--- Material for the task Enclosed Below ---

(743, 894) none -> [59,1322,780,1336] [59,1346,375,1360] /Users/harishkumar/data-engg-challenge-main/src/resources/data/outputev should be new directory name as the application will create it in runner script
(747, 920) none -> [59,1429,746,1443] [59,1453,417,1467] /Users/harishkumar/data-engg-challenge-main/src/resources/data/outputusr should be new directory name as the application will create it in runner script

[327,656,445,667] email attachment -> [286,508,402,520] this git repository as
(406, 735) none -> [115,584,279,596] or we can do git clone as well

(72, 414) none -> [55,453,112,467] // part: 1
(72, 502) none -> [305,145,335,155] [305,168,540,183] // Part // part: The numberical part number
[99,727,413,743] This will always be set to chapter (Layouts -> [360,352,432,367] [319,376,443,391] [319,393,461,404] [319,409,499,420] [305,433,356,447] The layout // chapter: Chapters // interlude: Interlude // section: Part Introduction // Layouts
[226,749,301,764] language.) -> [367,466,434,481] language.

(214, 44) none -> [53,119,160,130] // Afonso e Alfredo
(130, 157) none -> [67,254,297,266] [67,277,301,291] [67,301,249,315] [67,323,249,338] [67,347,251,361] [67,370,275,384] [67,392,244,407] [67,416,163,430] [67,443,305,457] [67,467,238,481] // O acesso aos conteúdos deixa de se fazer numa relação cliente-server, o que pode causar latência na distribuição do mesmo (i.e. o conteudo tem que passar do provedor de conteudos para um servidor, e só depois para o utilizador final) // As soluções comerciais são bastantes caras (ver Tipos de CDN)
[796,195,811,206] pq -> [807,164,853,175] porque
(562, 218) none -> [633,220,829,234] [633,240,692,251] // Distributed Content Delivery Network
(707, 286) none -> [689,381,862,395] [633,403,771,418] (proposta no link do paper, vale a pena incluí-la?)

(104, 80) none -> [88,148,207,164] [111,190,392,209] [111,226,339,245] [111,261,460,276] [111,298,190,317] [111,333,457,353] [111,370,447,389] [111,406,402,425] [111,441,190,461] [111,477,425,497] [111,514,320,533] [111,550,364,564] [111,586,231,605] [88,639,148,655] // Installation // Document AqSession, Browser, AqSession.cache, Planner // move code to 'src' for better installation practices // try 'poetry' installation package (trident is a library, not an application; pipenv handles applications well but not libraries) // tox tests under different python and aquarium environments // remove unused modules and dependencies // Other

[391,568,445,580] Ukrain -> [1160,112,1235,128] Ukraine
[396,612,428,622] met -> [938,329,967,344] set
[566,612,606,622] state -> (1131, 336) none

--- End of Enclosed Material for the task ---

• Exercise aim:
Beginning with the line that has "[99,727,413,743] This will" and ending with the line that has "(707, 286) none", set down the lines above exactly and include no others.

• Solution to the problem:
[99,727,413,743] This will always be set to chapter (Layouts -> [360,352,432,367] [319,376,443,391] [319,393,461,404] [319,409,499,420] [305,433,356,447] The layout // chapter: Chapters // interlude: Interlude // section: Part Introduction // Layouts
[226,749,301,764] language.) -> [367,466,434,481] language.

(214, 44) none -> [53,119,160,130] // Afonso e Alfredo
(130, 157) none -> [67,254,297,266] [67,277,301,291] [67,301,249,315] [67,323,249,338] [67,347,251,361] [67,370,275,384] [67,392,244,407] [67,416,163,430] [67,443,305,457] [67,467,238,481] // O acesso aos conteúdos deixa de se fazer numa relação cliente-server, o que pode causar latência na distribuição do mesmo (i.e. o conteudo tem que passar do provedor de conteudos para um servidor, e só depois para o utilizador final) // As soluções comerciais são bastantes caras (ver Tipos de CDN)
[796,195,811,206] pq -> [807,164,853,175] porque
(562, 218) none -> [633,220,829,234] [633,240,692,251] // Distributed Content Delivery Network
(707, 286) none -> [689,381,862,395] [633,403,771,418] (proposta no link do paper, vale a pena incluí-la?)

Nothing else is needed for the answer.